Is the home the only place hospice care can be offered?

No. Although most hospice services are delivered in a personal residence, some patients live in nursing homes, assisted living centers, or in a hospital or hospice house on a short-term basis.

Are there special pieces of equipment or changes I should make to my home before hospice care begins?

Your hospice provider will assess your needs, recommend necessary equipment, and help make arrangements to obtain it. The need for equipment is often minimal at first and increases as the disease progresses. Hospice will assist in any way to make home care as convenient, clean and safe as possible.

How many family members are needed to care for a patient at home?

One of the first things a hospice team will do is prepare a care plan that will, among other things, address the amount of care needed for the patient. Hospice staffers visit regularly and are always accessible to answer questions and provide support.

Must someone be with the patient at all times?

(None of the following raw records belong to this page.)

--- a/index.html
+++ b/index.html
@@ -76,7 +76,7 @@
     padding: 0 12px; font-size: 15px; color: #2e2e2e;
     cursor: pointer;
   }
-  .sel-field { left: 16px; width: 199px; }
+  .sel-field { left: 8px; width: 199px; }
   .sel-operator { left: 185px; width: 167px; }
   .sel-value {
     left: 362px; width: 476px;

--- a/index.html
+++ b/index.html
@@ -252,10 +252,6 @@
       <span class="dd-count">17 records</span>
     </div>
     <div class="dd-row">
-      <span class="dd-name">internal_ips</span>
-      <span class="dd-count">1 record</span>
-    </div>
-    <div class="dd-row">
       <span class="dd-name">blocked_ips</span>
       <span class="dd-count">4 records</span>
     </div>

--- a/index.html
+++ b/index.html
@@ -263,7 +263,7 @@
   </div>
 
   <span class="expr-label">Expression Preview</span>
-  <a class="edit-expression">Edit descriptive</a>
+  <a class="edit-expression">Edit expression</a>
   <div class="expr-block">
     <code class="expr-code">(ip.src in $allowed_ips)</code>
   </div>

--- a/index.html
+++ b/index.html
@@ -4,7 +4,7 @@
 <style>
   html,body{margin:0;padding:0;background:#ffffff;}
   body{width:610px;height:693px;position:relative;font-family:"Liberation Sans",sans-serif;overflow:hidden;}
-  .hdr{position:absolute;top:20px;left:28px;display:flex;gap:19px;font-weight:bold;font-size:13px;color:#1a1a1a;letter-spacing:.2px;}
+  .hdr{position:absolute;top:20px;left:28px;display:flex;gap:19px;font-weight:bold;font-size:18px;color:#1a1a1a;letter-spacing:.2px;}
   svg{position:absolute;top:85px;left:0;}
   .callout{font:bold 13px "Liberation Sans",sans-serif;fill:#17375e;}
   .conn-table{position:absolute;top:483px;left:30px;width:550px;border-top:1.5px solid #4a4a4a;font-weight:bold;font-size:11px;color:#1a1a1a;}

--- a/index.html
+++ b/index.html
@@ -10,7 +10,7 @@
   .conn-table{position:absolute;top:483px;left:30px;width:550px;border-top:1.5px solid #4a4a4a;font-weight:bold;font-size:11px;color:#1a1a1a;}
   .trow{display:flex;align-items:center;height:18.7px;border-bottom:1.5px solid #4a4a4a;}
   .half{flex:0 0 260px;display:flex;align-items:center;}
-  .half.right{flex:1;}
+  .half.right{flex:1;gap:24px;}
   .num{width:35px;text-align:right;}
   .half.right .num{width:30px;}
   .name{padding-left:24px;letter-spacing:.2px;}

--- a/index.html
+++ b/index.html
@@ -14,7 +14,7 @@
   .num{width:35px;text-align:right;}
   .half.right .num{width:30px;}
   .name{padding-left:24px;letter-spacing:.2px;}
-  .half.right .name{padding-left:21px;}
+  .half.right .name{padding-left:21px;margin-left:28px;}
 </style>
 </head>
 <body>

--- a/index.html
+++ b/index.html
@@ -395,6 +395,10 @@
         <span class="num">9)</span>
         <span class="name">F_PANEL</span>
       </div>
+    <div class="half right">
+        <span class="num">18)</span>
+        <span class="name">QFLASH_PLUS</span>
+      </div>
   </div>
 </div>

It depends on individual patient needs. Some feel safe and comfortable alone, while others require 24 hour care. Families, friends or private caregivers may combine to provide care in the home. If this is not possible, a patient may need to be cared for in a nursing home.

How difficult is caring for a dying loved one at home?

It's never easy for caregivers emotionally or physically. The hospice team focuses on educating caregivers on how to cope and make the patient more comfortable.

What specific assistance does hospice provide to the home-based patient?

A team of physicians, nurses, social workers, chaplains, hospice aides, therapists and volunteers care for hospice patients. Hospice will provide medications, equipment, visiting staff and a nurse on-call 24 hours a day. Hospice does not replace the family and caregivers providing 24 hour care in the home, but adds an extra layer of care and service to the existing support in place.

Does hospice do anything to make death occur sooner?

Hospices do nothing to speed up or slow down the normal dying process. Just as physicians and midwives lend support during the birthing process, hospice provides its presence and specialized knowledge during the dying process.

How does hospice manage pain?

Hospice staffers are knowledgeable about the latest medications and devices for pain and symptom relief. Hospices believe emotional and spiritual pain are just as real as physical pain and address these as well.

Will medication prevent the patient from being able to talk or know what is happening?

The goal of hospice is to help patients be as comfortable and alert as they desire. This is achieved by hospice staffers who continuously consult with the patient and caregivers.

Is hospice covered by insurance?

Hospice coverage is widely available. It is provided by Medicare and most private insurance. In Oklahoma there is no Medicaid hospice coverage at this time for adults, although Medicaid will provide hospice services for children.

If the patient is not covered by Medicare or any other insurance, will hospice still provide care?

The first thing hospice does is assist families in finding out whether patients have any coverage they may not be aware of. Barring this, most hospices will provide care for those who cannot pay using money raised by donation.

If the patient is eligible for Medicare, will there be any additional expenses to be paid?

Medicare covers all services and supplies related to terminal illness for the hospice patient.